### SUPPLIED DATA
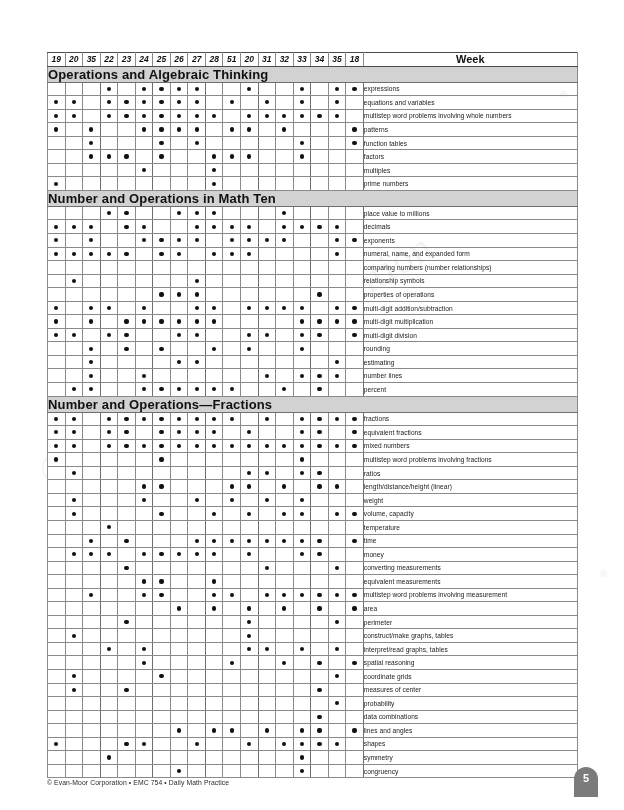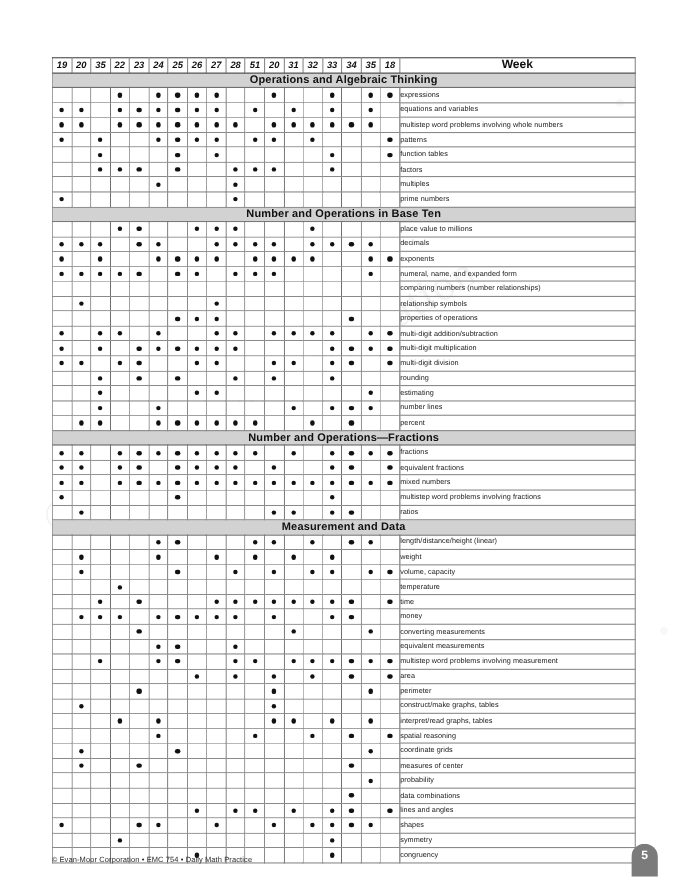--- a/index.html
+++ b/index.html
@@ -90,23 +90,23 @@
     font-size:11px;
     font-weight:bold;
     text-align:center;
     color:#111;
     border-bottom:1.3px solid #4a4a4a !important;
     border-top:1.3px solid #4a4a4a !important;
     border-left:1.3px solid #4a4a4a !important;
   }
   tr.section-row td{
     background:#d2d2d2;
-    font-size:10px;
+    font-size:13px;
     font-weight:bold;
-    text-align:center;
+    text-align:left;
     color:#111;
     height:13.6px;
     border-top:1.1px solid #6f6f6f;
     border-bottom:1.1px solid #6f6f6f;
     letter-spacing:.15px;
   }
   td.skill{
     font-size:6.6px;
     color:#1a1a1a;
     padding-left:4px;
@@ -379,21 +379,21 @@
             <td class="cell grp"></td>
             <td class="cell"></td>
             <td class="cell"></td>
             <td class="cell grp"></td>
             <td class="cell"></td>
             <td class="cell"></td>
             <td class="cell grp"></td>
             <td class="skill">prime numbers</td>
           </tr>
           <tr class="section-row">
-            <td colspan="19">Number and Operations in Base Ten</td>
+            <td colspan="19">Number and Operations in Math Ten</td>
           </tr>
           <tr>
             <td class="cell"></td>
             <td class="cell"></td>
             <td class="cell grp"></td>
             <td class="cell on"></td>
             <td class="cell on"></td>
             <td class="cell grp"></td>
             <td class="cell"></td>
             <td class="cell on"></td>
@@ -782,23 +782,20 @@
             <td class="cell"></td>
             <td class="cell"></td>
             <td class="cell on grp"></td>
             <td class="cell on"></td>
             <td class="cell"></td>
             <td class="cell on grp"></td>
             <td class="cell on"></td>
             <td class="cell"></td>
             <td class="cell grp"></td>
             <td class="skill">ratios</td>
-          </tr>
-          <tr class="section-row">
-            <td colspan="19">Measurement and Data</td>
           </tr>
           <tr>
             <td class="cell"></td>
             <td class="cell"></td>
             <td class="cell grp"></td>
             <td class="cell"></td>
             <td class="cell"></td>
             <td class="cell on grp"></td>
             <td class="cell on"></td>
             <td class="cell"></td>

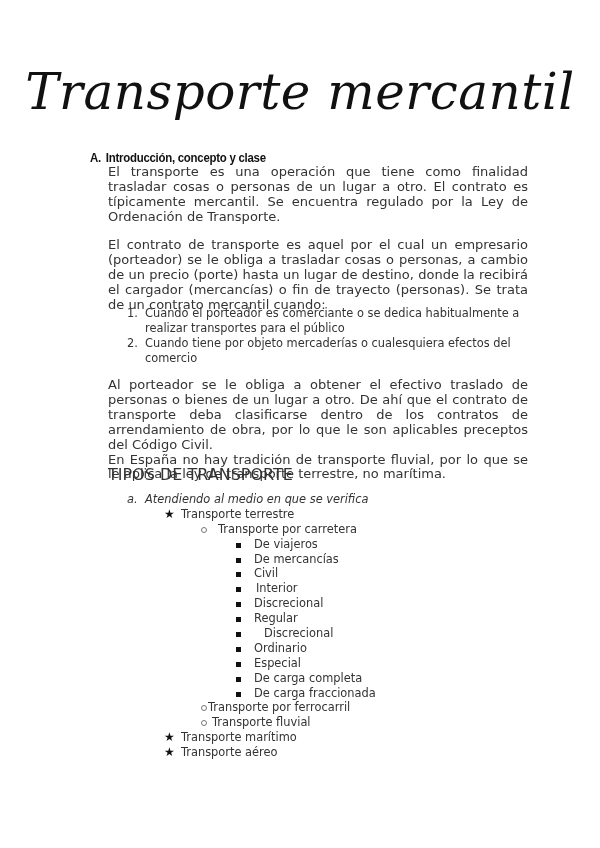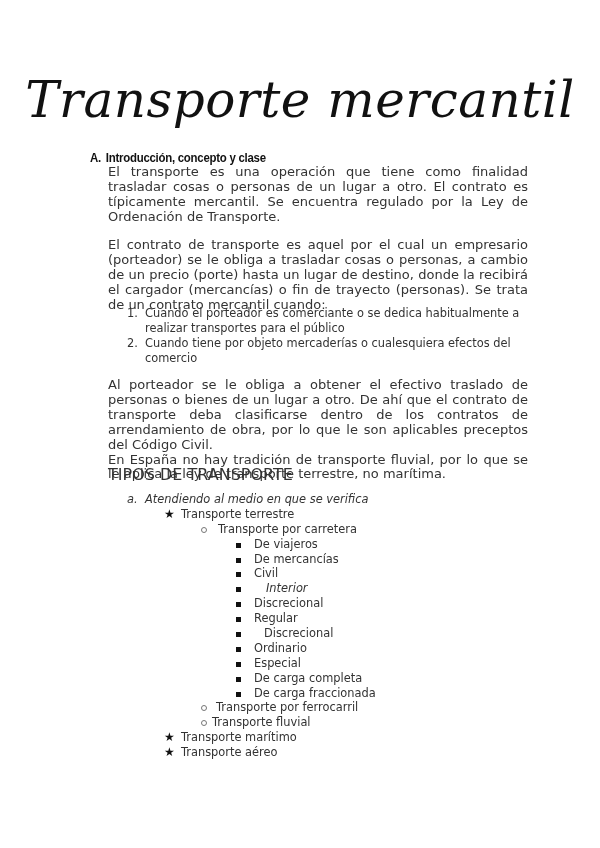--- a/index.html
+++ b/index.html
@@ -1,18 +1,18 @@
 <!DOCTYPE html>
 <html><head>
 <meta charset="utf-8">
 <style>
   html, body { margin: 0; padding: 0; background: #ffffff; }
   body { width: 600px; height: 848px; position: relative; overflow: hidden; color: #333; font-family: "DejaVu Sans", sans-serif; }
   .title {
-    position: absolute; left: 0; top: 70px; width: 600px; text-align: center;
+    position: absolute; left: 0; top: 62px; width: 600px; text-align: center;
     font-family: "DejaVu Serif", serif; font-style: italic; font-size: 50px; color: #111;
     letter-spacing: 0.5px; line-height: 60px;
   }
   .section-heading {
     position: absolute; left: 90px; top: 150px;
     font-family: "Liberation Sans", sans-serif; font-weight: bold; font-size: 13px; color: #111;
     letter-spacing: -0.3px; transform: scaleX(0.88); transform-origin: left top;
   }
   .section-heading .letter { display: inline-block; width: 18px; }
   .body-text {
@@ -85,21 +85,21 @@
     <div class="row">
       <span class="marker" style="left: 236px;"><span class="sq"></span></span>
       <span class="label" style="left: 254px;">De mercancías</span>
     </div>
     <div class="row">
       <span class="marker" style="left: 236px;"><span class="sq"></span></span>
       <span class="label" style="left: 254px;">Civil</span>
     </div>
     <div class="row">
       <span class="marker" style="left: 236px;"><span class="sq"></span></span>
-      <span class="label" style="left: 266px; font-style: italic;">Interior</span>
+      <span class="label" style="left: 256px;">Interior</span>
     </div>
     <div class="row">
       <span class="marker" style="left: 236px;"><span class="sq"></span></span>
       <span class="label" style="left: 254px;">Discrecional</span>
     </div>
     <div class="row">
       <span class="marker" style="left: 236px;"><span class="sq"></span></span>
       <span class="label" style="left: 254px;">Regular</span>
     </div>
     <div class="row">
@@ -117,21 +117,21 @@
     <div class="row">
       <span class="marker" style="left: 236px;"><span class="sq"></span></span>
       <span class="label" style="left: 254px;">De carga completa</span>
     </div>
     <div class="row">
       <span class="marker" style="left: 236px;"><span class="sq"></span></span>
       <span class="label" style="left: 254px;">De carga fraccionada</span>
     </div>
     <div class="row">
       <span class="marker" style="left: 201px;"><span class="circ"></span></span>
-      <span class="label" style="left: 216px;">Transporte por ferrocarril</span>
+      <span class="label" style="left: 208px;">Transporte por ferrocarril</span>
     </div>
     <div class="row">
       <span class="marker" style="left: 201px;"><span class="circ"></span></span>
       <span class="label" style="left: 212px;">Transporte fluvial</span>
     </div>
     <div class="row">
       <span class="marker star" style="left: 164px;">★</span>
       <span class="label" style="left: 181px;">Transporte marítimo</span>
     </div>
     <div class="row">

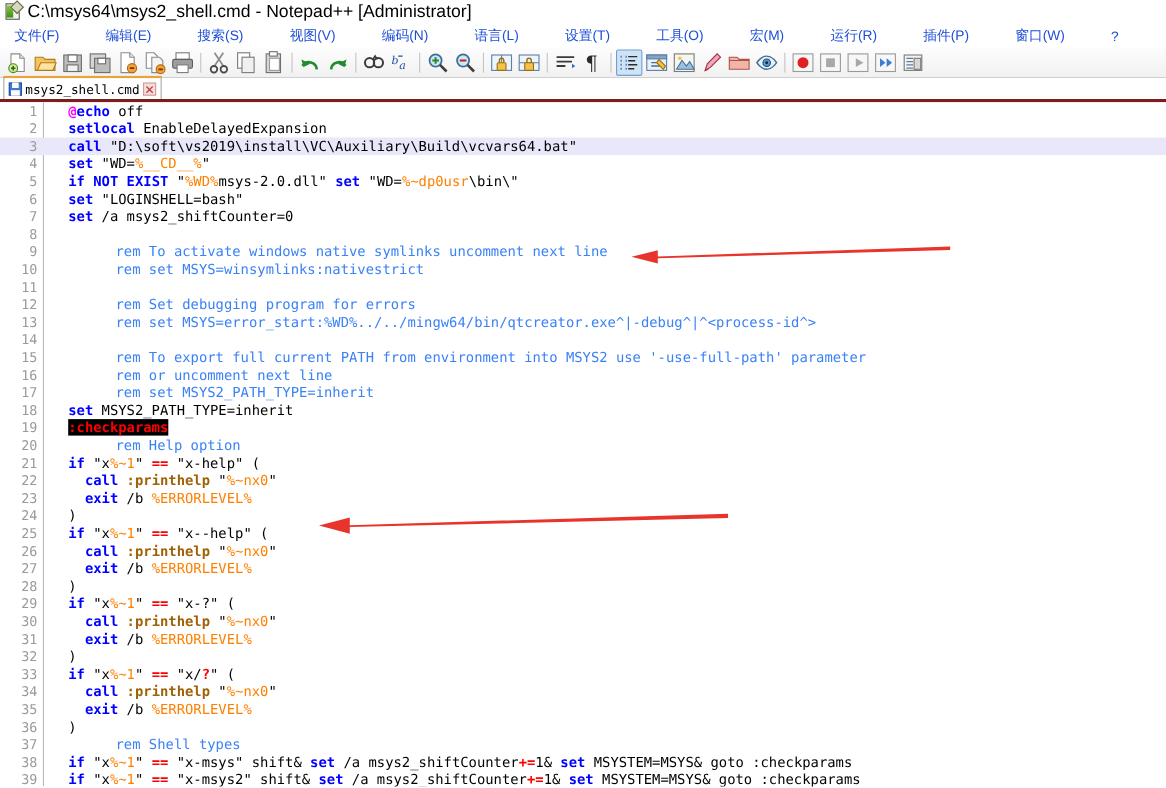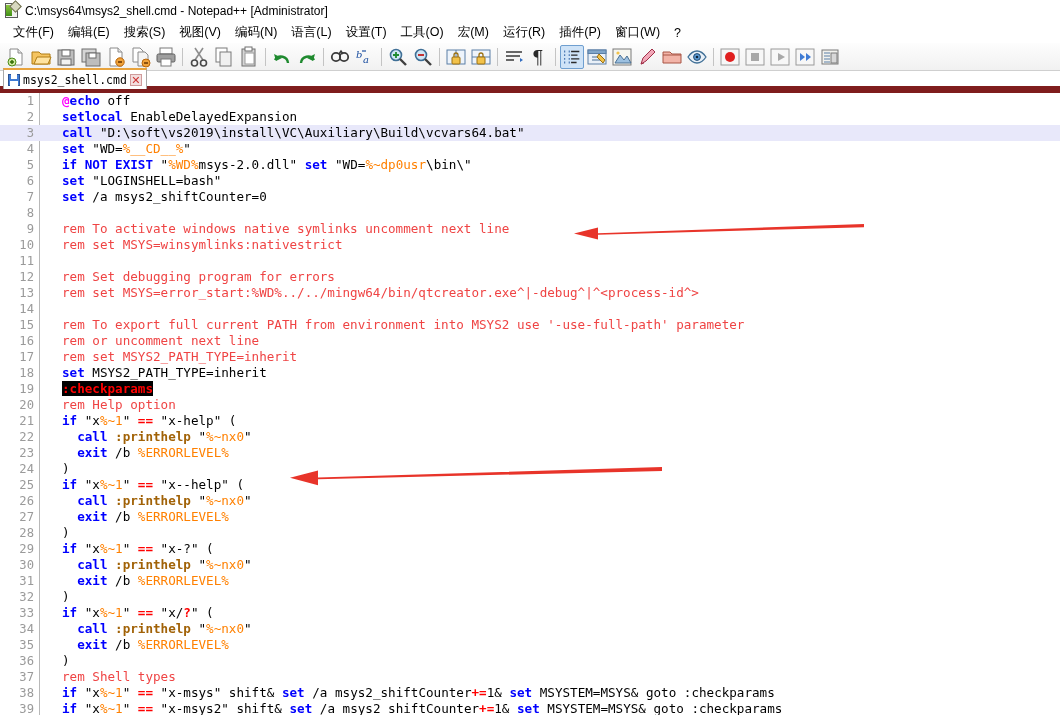--- a/index.html
+++ b/index.html
@@ -11,21 +11,21 @@
     font-family: "Liberation Sans", sans-serif;
   }
 
   
   #titlebar {
     height: 22px;
     background: #ffffff;
     display: flex;
     align-items: center;
     padding-left: 4px;
-    font-size: 12px;
+    font-size: 16px;
     color: #000000;
   }
   #app-icon {
     width: 16px; height: 16px;
     margin-right: 5px;
     position: relative;
     flex: 0 0 auto;
   }
   #app-icon .page {
     position: absolute; left: 1px; top: 0px;
@@ -48,21 +48,22 @@
   #title-text { white-space: nowrap; }
 
   
   #menubar {
     height: 21px;
     background: #ffffff;
     display: flex;
     align-items: center;
     padding-left: 6px;
     font-size: 12.5px;
-    color: #000000;
+    color: #1d4ed8;
+    gap: 28px;
   }
   .menu-item {
     padding: 2px 7px 2px 7px;
     white-space: nowrap;
     cursor: default;
   }
 
   
   #toolbar {
     height: 28px;
@@ -89,23 +90,23 @@
     background: #c4c4c4;
     margin: 0 3px;
     flex: 0 0 auto;
   }
   .tb svg { display: block; }
 
   
   #tabbar {
     height: 22px;
     background: #ffffff;
-    border-bottom: 7px solid #7f1d1d;
+    border-bottom: 3px solid #7f1d1d;
     display: flex;
-    align-items: center;
+    align-items: flex-end;
     padding-left: 3px;
   }
   #tab-active {
     height: 21px;
     display: flex;
     align-items: center;
     padding: 0 4px 0 4px;
     border: 1px solid #a8a8a8;
     border-bottom: none;
     border-top: 2px solid #e8a33d;
@@ -193,21 +194,21 @@
   .ln-txt {
     position: absolute;
     left: 62px; top: 0;
   }
 
   
   .k  { color: #0000ff; font-weight: bold; }  
   .lb { color: #a16207; font-weight: bold; }  
   .lbl{ color: #ff0000; font-weight: bold; background:#000000; } 
   .v  { color: #ff8000; font-weight: normal; }  
-  .c  { color: #ef4444; }                      
+  .c  { color: #3b82f6; margin-left: 43px; }                      
   .op { color: #ff0000; font-weight: bold; }   
   .p  { color: #ff00ff; font-weight: bold; }   
   .t  { color: #000000; }                      
 
   
   .arrow { position: absolute; pointer-events: none; }
 
   
   #bottomstrip {
     height: 0px;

### WHAT THE TASK ASKS
Please copy the entries in full. Leave each image out.

### WRITTEN SOLUTION
--- a/index.html
+++ b/index.html
@@ -90,23 +90,23 @@
     font-size:11px;
     font-weight:bold;
     text-align:center;
     color:#111;
     border-bottom:1.3px solid #4a4a4a !important;
     border-top:1.3px solid #4a4a4a !important;
     border-left:1.3px solid #4a4a4a !important;
   }
   tr.section-row td{
     background:#d2d2d2;
-    font-size:10px;
+    font-size:13px;
     font-weight:bold;
-    text-align:center;
+    text-align:left;
     color:#111;
     height:13.6px;
     border-top:1.1px solid #6f6f6f;
     border-bottom:1.1px solid #6f6f6f;
     letter-spacing:.15px;
   }
   td.skill{
     font-size:6.6px;
     color:#1a1a1a;
     padding-left:4px;
@@ -379,21 +379,21 @@
             <td class="cell grp"></td>
             <td class="cell"></td>
             <td class="cell"></td>
             <td class="cell grp"></td>
             <td class="cell"></td>
             <td class="cell"></td>
             <td class="cell grp"></td>
             <td class="skill">prime numbers</td>
           </tr>
           <tr class="section-row">
-            <td colspan="19">Number and Operations in Base Ten</td>
+            <td colspan="19">Number and Operations in Math Ten</td>
           </tr>
           <tr>
             <td class="cell"></td>
             <td class="cell"></td>
             <td class="cell grp"></td>
             <td class="cell on"></td>
             <td class="cell on"></td>
             <td class="cell grp"></td>
             <td class="cell"></td>
             <td class="cell on"></td>
@@ -782,23 +782,20 @@
             <td class="cell"></td>
             <td class="cell"></td>
             <td class="cell on grp"></td>
             <td class="cell on"></td>
             <td class="cell"></td>
             <td class="cell on grp"></td>
             <td class="cell on"></td>
             <td class="cell"></td>
             <td class="cell grp"></td>
             <td class="skill">ratios</td>
-          </tr>
-          <tr class="section-row">
-            <td colspan="19">Measurement and Data</td>
           </tr>
           <tr>
             <td class="cell"></td>
             <td class="cell"></td>
             <td class="cell grp"></td>
             <td class="cell"></td>
             <td class="cell"></td>
             <td class="cell on grp"></td>
             <td class="cell on"></td>
             <td class="cell"></td>

--- a/index.html
+++ b/index.html
@@ -1,18 +1,18 @@
 <!DOCTYPE html>
 <html><head>
 <meta charset="utf-8">
 <style>
   html, body { margin: 0; padding: 0; background: #ffffff; }
   body { width: 600px; height: 848px; position: relative; overflow: hidden; color: #333; font-family: "DejaVu Sans", sans-serif; }
   .title {
-    position: absolute; left: 0; top: 70px; width: 600px; text-align: center;
+    position: absolute; left: 0; top: 62px; width: 600px; text-align: center;
     font-family: "DejaVu Serif", serif; font-style: italic; font-size: 50px; color: #111;
     letter-spacing: 0.5px; line-height: 60px;
   }
   .section-heading {
     position: absolute; left: 90px; top: 150px;
     font-family: "Liberation Sans", sans-serif; font-weight: bold; font-size: 13px; color: #111;
     letter-spacing: -0.3px; transform: scaleX(0.88); transform-origin: left top;
   }
   .section-heading .letter { display: inline-block; width: 18px; }
   .body-text {
@@ -85,21 +85,21 @@
     <div class="row">
       <span class="marker" style="left: 236px;"><span class="sq"></span></span>
       <span class="label" style="left: 254px;">De mercancías</span>
     </div>
     <div class="row">
       <span class="marker" style="left: 236px;"><span class="sq"></span></span>
       <span class="label" style="left: 254px;">Civil</span>
     </div>
     <div class="row">
       <span class="marker" style="left: 236px;"><span class="sq"></span></span>
-      <span class="label" style="left: 266px; font-style: italic;">Interior</span>
+      <span class="label" style="left: 256px;">Interior</span>
     </div>
     <div class="row">
       <span class="marker" style="left: 236px;"><span class="sq"></span></span>
       <span class="label" style="left: 254px;">Discrecional</span>
     </div>
     <div class="row">
       <span class="marker" style="left: 236px;"><span class="sq"></span></span>
       <span class="label" style="left: 254px;">Regular</span>
     </div>
     <div class="row">
@@ -117,21 +117,21 @@
     <div class="row">
       <span class="marker" style="left: 236px;"><span class="sq"></span></span>
       <span class="label" style="left: 254px;">De carga completa</span>
     </div>
     <div class="row">
       <span class="marker" style="left: 236px;"><span class="sq"></span></span>
       <span class="label" style="left: 254px;">De carga fraccionada</span>
     </div>
     <div class="row">
       <span class="marker" style="left: 201px;"><span class="circ"></span></span>
-      <span class="label" style="left: 216px;">Transporte por ferrocarril</span>
+      <span class="label" style="left: 208px;">Transporte por ferrocarril</span>
     </div>
     <div class="row">
       <span class="marker" style="left: 201px;"><span class="circ"></span></span>
       <span class="label" style="left: 212px;">Transporte fluvial</span>
     </div>
     <div class="row">
       <span class="marker star" style="left: 164px;">★</span>
       <span class="label" style="left: 181px;">Transporte marítimo</span>
     </div>
     <div class="row">

--- a/index.html
+++ b/index.html
@@ -11,21 +11,21 @@
     font-family: "Liberation Sans", sans-serif;
   }
 
   
   #titlebar {
     height: 22px;
     background: #ffffff;
     display: flex;
     align-items: center;
     padding-left: 4px;
-    font-size: 12px;
+    font-size: 16px;
     color: #000000;
   }
   #app-icon {
     width: 16px; height: 16px;
     margin-right: 5px;
     position: relative;
     flex: 0 0 auto;
   }
   #app-icon .page {
     position: absolute; left: 1px; top: 0px;
@@ -48,21 +48,22 @@
   #title-text { white-space: nowrap; }
 
   
   #menubar {
     height: 21px;
     background: #ffffff;
     display: flex;
     align-items: center;
     padding-left: 6px;
     font-size: 12.5px;
-    color: #000000;
+    color: #1d4ed8;
+    gap: 28px;
   }
   .menu-item {
     padding: 2px 7px 2px 7px;
     white-space: nowrap;
     cursor: default;
   }
 
   
   #toolbar {
     height: 28px;
@@ -89,23 +90,23 @@
     background: #c4c4c4;
     margin: 0 3px;
     flex: 0 0 auto;
   }
   .tb svg { display: block; }
 
   
   #tabbar {
     height: 22px;
     background: #ffffff;
-    border-bottom: 7px solid #7f1d1d;
+    border-bottom: 3px solid #7f1d1d;
     display: flex;
-    align-items: center;
+    align-items: flex-end;
     padding-left: 3px;
   }
   #tab-active {
     height: 21px;
     display: flex;
     align-items: center;
     padding: 0 4px 0 4px;
     border: 1px solid #a8a8a8;
     border-bottom: none;
     border-top: 2px solid #e8a33d;
@@ -193,21 +194,21 @@
   .ln-txt {
     position: absolute;
     left: 62px; top: 0;
   }
 
   
   .k  { color: #0000ff; font-weight: bold; }  
   .lb { color: #a16207; font-weight: bold; }  
   .lbl{ color: #ff0000; font-weight: bold; background:#000000; } 
   .v  { color: #ff8000; font-weight: normal; }  
-  .c  { color: #ef4444; }                      
+  .c  { color: #3b82f6; margin-left: 43px; }                      
   .op { color: #ff0000; font-weight: bold; }   
   .p  { color: #ff00ff; font-weight: bold; }   
   .t  { color: #000000; }                      
 
   
   .arrow { position: absolute; pointer-events: none; }
 
   
   #bottomstrip {
     height: 0px;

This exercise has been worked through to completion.